Homes in all those places are relatively affordable; nine of the 10 have a median sale price below the national median (Bridgeport is the exception). That means the uptick in mortgage rates doesn’t make as big of a dollar difference in monthly housing payments as it does in expensive areas.
Additionally, the surge of tech layoffs and tech-stock jitters don’t impact those places much because their residents likely work in other industries. Insurance is the biggest industry in Connecticut, for instance, and hospitals are the top employer in Albany.

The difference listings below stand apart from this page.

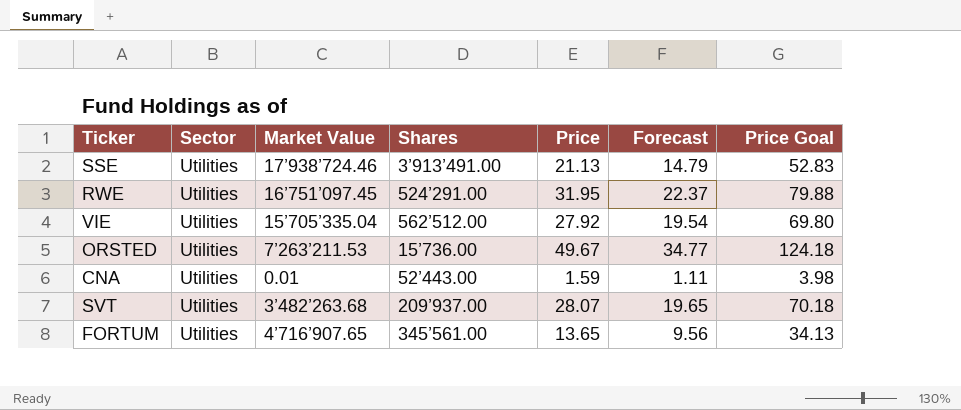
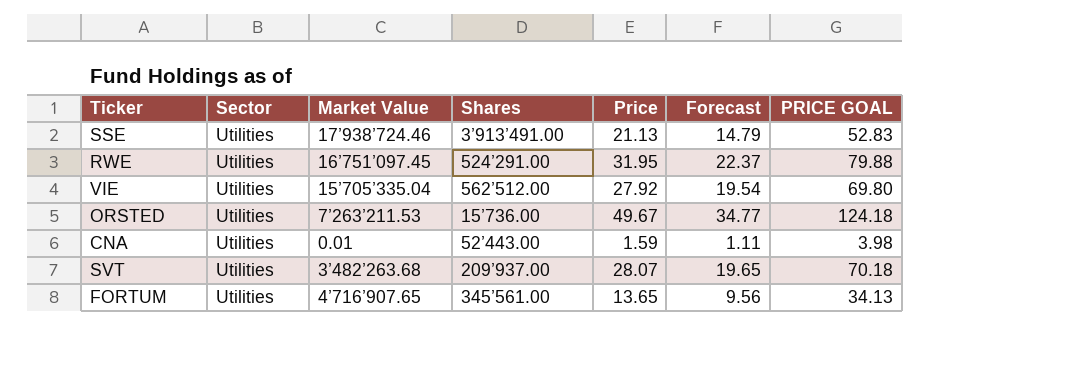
column name: Price Goal -> PRICE GOAL

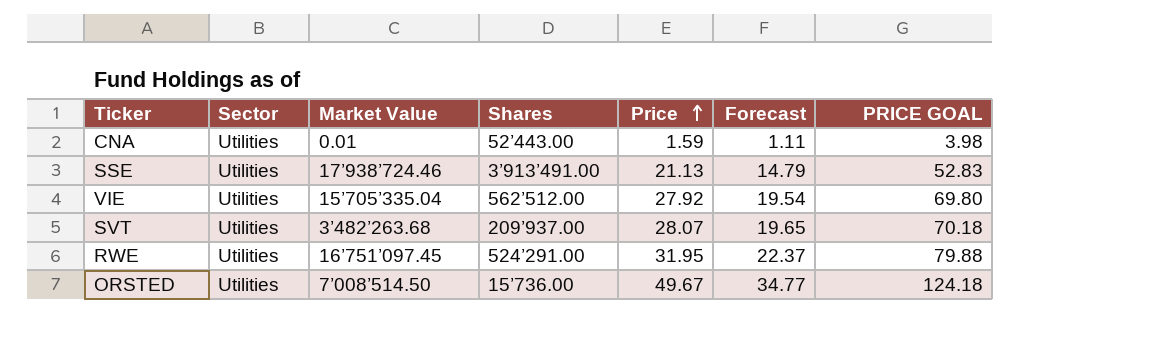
row order: none -> Price ascending
row FORTUM: Utilities | 4’716’907.65 | 345’561.00 | 13.65 | 9.56 | 34.13 -> none
ORSTED | Market Value: 7’263’211.53 -> 7’008’514.50

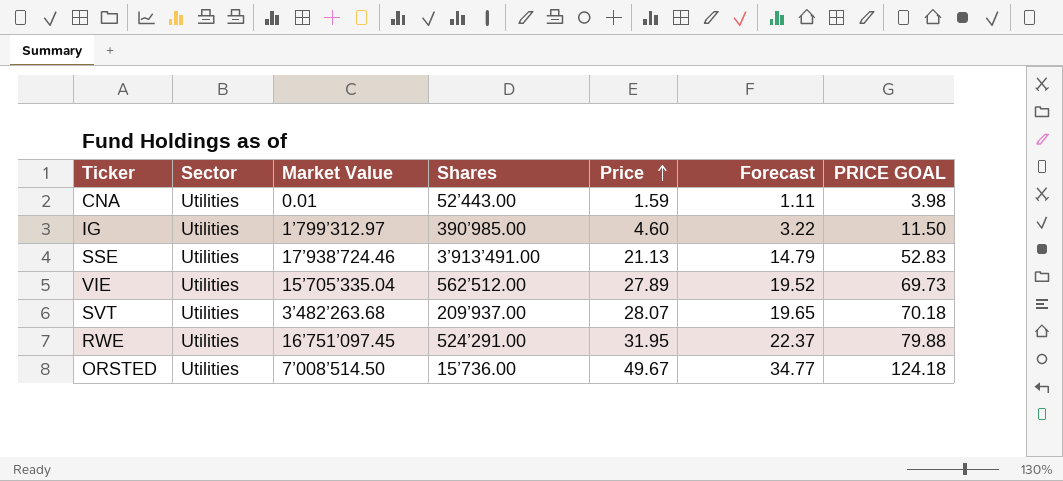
row IG: none -> Utilities | 1’799’312.97 | 390’985.00 | 4.60 | 3.22 | 11.50
VIE | Price: 27.92 -> 27.89
VIE | Forecast: 19.54 -> 19.52
VIE | PRICE GOAL: 69.80 -> 69.73

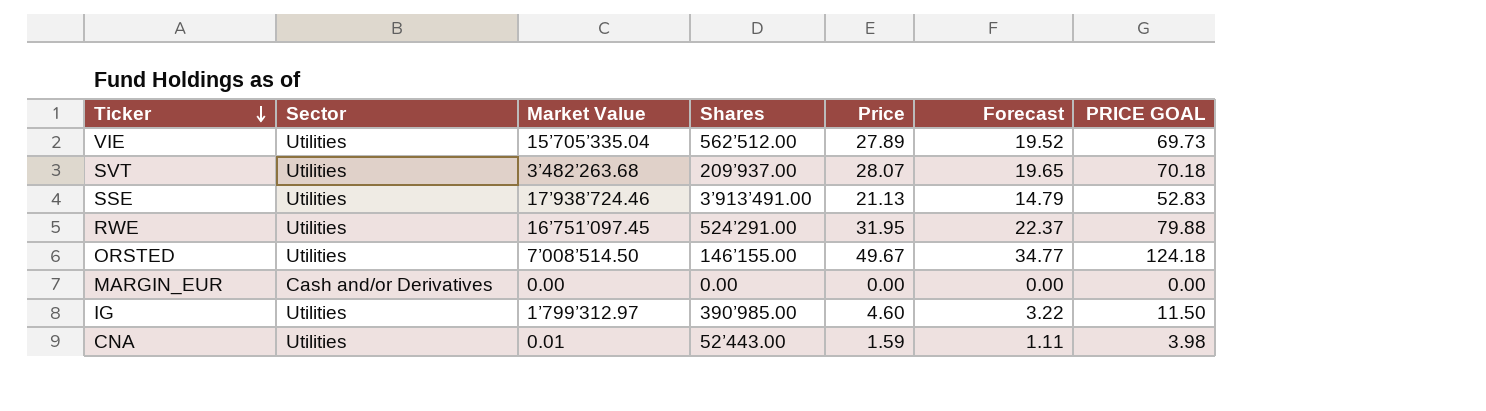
row order: Price ascending -> Ticker descending
ORSTED | Shares: 15’736.00 -> 146’155.00
row MARGIN_EUR: none -> Cash and/or Derivatives | 0.00 | 0.00 | 0.00 | 0.00 | 0.00

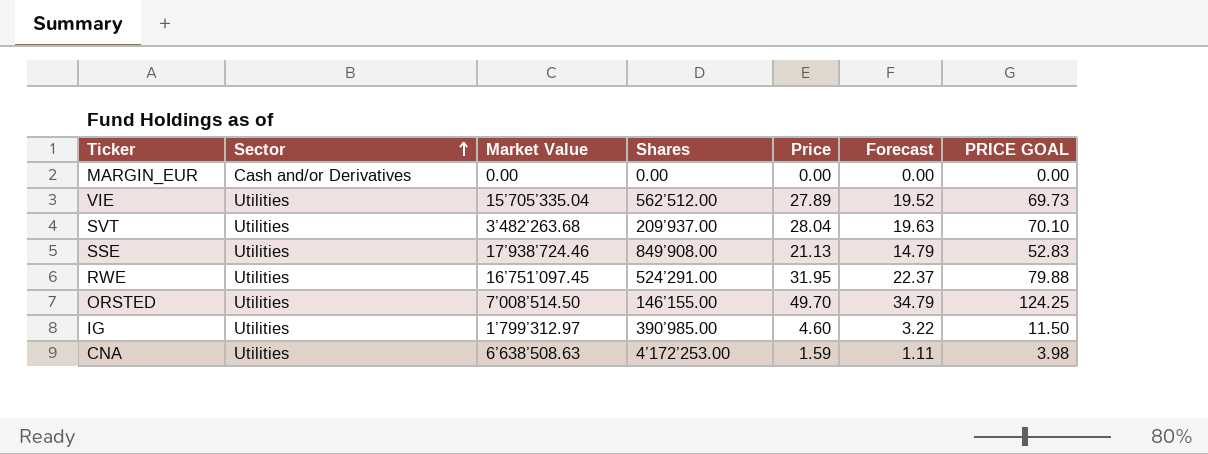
row order: Ticker descending -> Sector ascending
SVT | Price: 28.07 -> 28.04
SVT | Forecast: 19.65 -> 19.63
SVT | PRICE GOAL: 70.18 -> 70.10
SSE | Shares: 3’913’491.00 -> 849’908.00
ORSTED | Price: 49.67 -> 49.70
ORSTED | Forecast: 34.77 -> 34.79
ORSTED | PRICE GOAL: 124.18 -> 124.25
CNA | Market Value: 0.01 -> 6’638’508.63
CNA | Shares: 52’443.00 -> 4’172’253.00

The rankings in this report are from a Redfin analysis of the U.S. metros with housing markets that cooled down fastest from February 2022 to February 2023. The ranking is based on year-over-year changes in prices, price drops, supply, pending sales, sale-to-list ratio and the share of homes that went off market in two weeks during that period. The analysis compares February 2023 to February 2022 because in many U.S. metros, that’s when the housing market reached its pandemic-era peak in terms of demand and competition while the number of homes for sale was at a low. To be included in this report, a metro must have been among the 100 most populous in the U.S. and had data available for all six variables included in the analysis.